La pièce sembla se suspendre un instant, un vide rassurant l’envahit. Elle le serra dans ses bras, la chaleur de son petit corps contre le sien, son cœur battant à l’unisson avec celui de son fils. C’était la seule chose qui comptait. Tout le reste disparaissait, et dans cette petite bulle d’intimité, tout ce qu’elle avait enduré, tout ce qu’elle avait craint, semblait si lointain.
« Élias, » chuchota-t-elle, les larmes aux yeux, la voix brisée par l’émotion. Le nom coulait de ses lèvres avec une tendresse infinie. Ce prénom, celui qu’elle avait choisi sans le savoir, sans le prévoir, était désormais le sien. Elle l’avait donné à son fils, pour lui offrir une part de douceur, une promesse d’amour dans un monde qui ne lui avait pas montré beaucoup de lumière. Élias… son fils, son seul lien avec l’avenir.
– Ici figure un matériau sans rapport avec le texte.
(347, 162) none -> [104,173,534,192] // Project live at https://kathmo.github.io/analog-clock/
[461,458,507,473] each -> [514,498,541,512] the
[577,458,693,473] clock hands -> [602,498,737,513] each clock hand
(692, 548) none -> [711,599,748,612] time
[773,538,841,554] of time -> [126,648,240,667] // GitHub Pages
Elle s’effondra sur le matelas, épuisée. Son corps ne la soutenait plus. La douleur se dissipait peu à peu, mais il restait ce vide, ce silence presque lourd, comme une mer calme après la tempête. Le bruit des petites respirations du bébé contre elle était le seul son qu’elle pouvait entendre. Elle caressa ses cheveux, toucha ses petites mains, sans pouvoir s’arrêter. Il était là. Il était bien là.
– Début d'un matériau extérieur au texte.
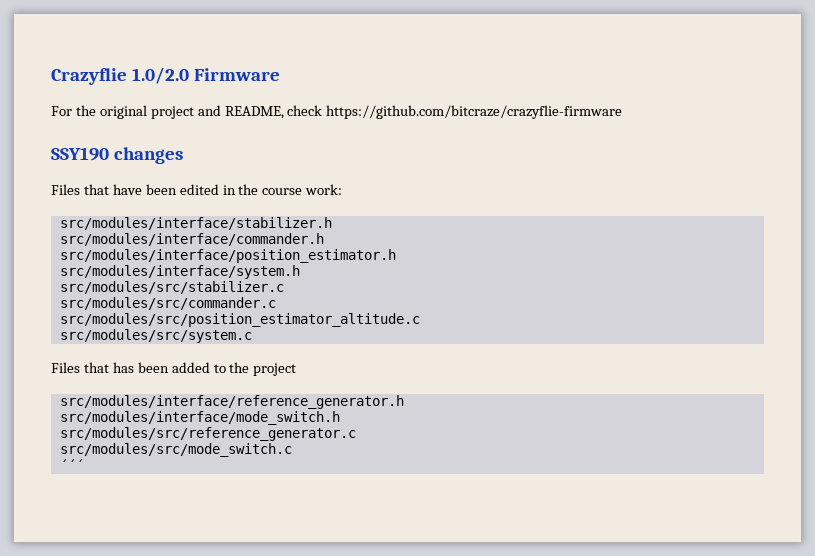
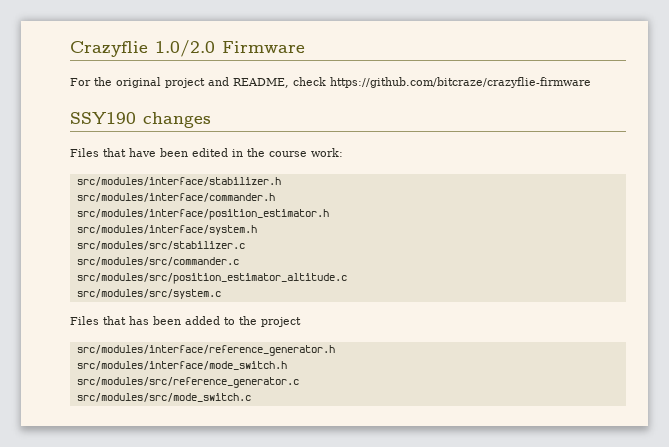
[59,459,84,471] // ´´´ -> (251, 397) none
Au bout de quelques instants, elle sentit une vague de fatigue l’envahir. Elle avait survécu, mais la fatigue la submergeait. Elle ferma les yeux, s’abandonnant au sommeil, les bras autour de son fils. L’amour n’avait jamais été aussi fort, aussi pur. Rien d’autre ne comptait plus, rien d’autre que cette petite vie, ce petit être qui la rendait plus forte, plus humaine, plus vivante.
Quand elle se réveilla, les premières lueurs du jour filtraient par les rideaux. Le bébé était toujours dans ses bras, paisible, endormi. Elle ne savait pas combien de temps s’était écoulé, mais cela ne lui importait pas. Ce qui comptait, c’était qu’elle avait donné naissance à son fils. Un fils qu’elle protégerait coûte que coûte, un fils qu’elle élèverait seule si nécessaire.
« Je vais te protéger, Élias, » murmura-t-elle, son cœur débordant de promesses. « Je vais être la mère que tu mérites. »
La résilience, elle la trouvait dans ce petit être, dans l’amour qui bouillonnait en elle. C’était ça, sa force. Elle avait surmonté l’impensable, avait donné la vie dans la douleur, mais au final, tout cela en valait la peine. Parce qu’Élias était là. Parce qu’elle serait une mère prête à tout pour lui.